» DATA PROVIDED:
■ ■ ■ ■ ■ ■ ■

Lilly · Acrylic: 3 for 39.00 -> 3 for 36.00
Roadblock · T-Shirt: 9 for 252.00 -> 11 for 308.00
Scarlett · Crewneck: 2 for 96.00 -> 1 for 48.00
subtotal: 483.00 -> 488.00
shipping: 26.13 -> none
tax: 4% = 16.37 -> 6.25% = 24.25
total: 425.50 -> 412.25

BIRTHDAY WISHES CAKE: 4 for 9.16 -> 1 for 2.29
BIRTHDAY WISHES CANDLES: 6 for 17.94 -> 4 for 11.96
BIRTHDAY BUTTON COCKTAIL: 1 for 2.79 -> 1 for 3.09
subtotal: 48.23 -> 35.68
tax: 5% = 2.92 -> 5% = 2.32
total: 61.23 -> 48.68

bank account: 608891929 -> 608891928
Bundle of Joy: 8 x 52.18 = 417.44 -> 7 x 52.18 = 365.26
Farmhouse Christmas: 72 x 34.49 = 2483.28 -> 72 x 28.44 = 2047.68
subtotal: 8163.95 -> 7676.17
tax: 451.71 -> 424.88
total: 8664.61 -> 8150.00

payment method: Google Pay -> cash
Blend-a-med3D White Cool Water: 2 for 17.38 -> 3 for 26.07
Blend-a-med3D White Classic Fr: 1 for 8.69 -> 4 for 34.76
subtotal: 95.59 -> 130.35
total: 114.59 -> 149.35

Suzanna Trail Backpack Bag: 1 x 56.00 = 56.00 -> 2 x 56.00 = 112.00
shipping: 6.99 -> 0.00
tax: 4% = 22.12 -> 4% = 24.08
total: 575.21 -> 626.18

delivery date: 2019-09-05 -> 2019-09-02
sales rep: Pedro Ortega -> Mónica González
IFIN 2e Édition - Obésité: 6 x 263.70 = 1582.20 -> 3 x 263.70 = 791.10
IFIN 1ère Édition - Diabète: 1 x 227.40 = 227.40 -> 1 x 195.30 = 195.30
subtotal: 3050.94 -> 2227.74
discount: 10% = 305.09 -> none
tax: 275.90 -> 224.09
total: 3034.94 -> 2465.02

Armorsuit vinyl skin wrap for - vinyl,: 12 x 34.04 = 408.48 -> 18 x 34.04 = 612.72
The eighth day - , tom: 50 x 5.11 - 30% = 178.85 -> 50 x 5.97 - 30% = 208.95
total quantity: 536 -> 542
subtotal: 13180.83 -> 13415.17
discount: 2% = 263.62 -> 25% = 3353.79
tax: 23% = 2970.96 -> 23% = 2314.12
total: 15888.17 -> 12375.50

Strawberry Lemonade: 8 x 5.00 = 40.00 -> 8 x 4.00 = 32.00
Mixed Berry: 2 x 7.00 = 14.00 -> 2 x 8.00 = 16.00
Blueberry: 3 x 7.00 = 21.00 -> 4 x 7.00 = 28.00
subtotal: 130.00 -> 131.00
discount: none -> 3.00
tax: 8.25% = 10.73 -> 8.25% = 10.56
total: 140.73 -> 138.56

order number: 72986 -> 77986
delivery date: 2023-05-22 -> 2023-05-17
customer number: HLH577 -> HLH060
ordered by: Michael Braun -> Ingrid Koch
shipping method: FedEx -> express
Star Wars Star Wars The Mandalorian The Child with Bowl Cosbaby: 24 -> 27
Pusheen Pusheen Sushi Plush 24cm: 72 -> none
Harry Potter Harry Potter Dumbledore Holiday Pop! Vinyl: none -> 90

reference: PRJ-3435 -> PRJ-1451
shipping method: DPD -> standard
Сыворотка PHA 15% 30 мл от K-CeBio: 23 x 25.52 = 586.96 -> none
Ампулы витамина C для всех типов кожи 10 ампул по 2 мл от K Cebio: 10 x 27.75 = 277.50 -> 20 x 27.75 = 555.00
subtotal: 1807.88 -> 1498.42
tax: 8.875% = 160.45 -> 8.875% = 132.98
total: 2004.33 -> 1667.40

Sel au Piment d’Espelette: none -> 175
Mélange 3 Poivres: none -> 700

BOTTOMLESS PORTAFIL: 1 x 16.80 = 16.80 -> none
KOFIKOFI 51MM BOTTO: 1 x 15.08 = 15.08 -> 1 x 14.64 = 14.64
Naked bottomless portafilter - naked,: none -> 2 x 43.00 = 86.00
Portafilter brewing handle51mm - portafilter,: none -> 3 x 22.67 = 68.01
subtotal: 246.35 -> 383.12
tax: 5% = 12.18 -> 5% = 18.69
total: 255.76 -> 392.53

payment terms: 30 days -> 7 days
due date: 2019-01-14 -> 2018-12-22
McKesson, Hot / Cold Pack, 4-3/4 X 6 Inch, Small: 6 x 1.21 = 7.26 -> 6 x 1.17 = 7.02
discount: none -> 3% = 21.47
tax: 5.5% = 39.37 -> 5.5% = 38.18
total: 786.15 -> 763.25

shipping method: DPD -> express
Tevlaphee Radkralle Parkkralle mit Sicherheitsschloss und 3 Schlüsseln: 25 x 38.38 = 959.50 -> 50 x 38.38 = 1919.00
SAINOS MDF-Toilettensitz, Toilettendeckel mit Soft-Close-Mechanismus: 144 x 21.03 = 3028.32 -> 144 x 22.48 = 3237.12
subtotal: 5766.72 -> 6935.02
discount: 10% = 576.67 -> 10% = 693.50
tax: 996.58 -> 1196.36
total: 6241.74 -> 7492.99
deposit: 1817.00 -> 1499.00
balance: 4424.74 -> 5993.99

■ ■ ■ ■ ■ ■ ■

» THE TASK:
Reproduce, character for character, only the lines of the preceding data that start at the line with "IFIN 2e Édition" and end at the line with "Armorsuit vinyl skin", both included.

» REPLY:
IFIN 2e Édition - Obésité: 6 x 263.70 = 1582.20 -> 3 x 263.70 = 791.10
IFIN 1ère Édition - Diabète: 1 x 227.40 = 227.40 -> 1 x 195.30 = 195.30
subtotal: 3050.94 -> 2227.74
discount: 10% = 305.09 -> none
tax: 275.90 -> 224.09
total: 3034.94 -> 2465.02

Armorsuit vinyl skin wrap for - vinyl,: 12 x 34.04 = 408.48 -> 18 x 34.04 = 612.72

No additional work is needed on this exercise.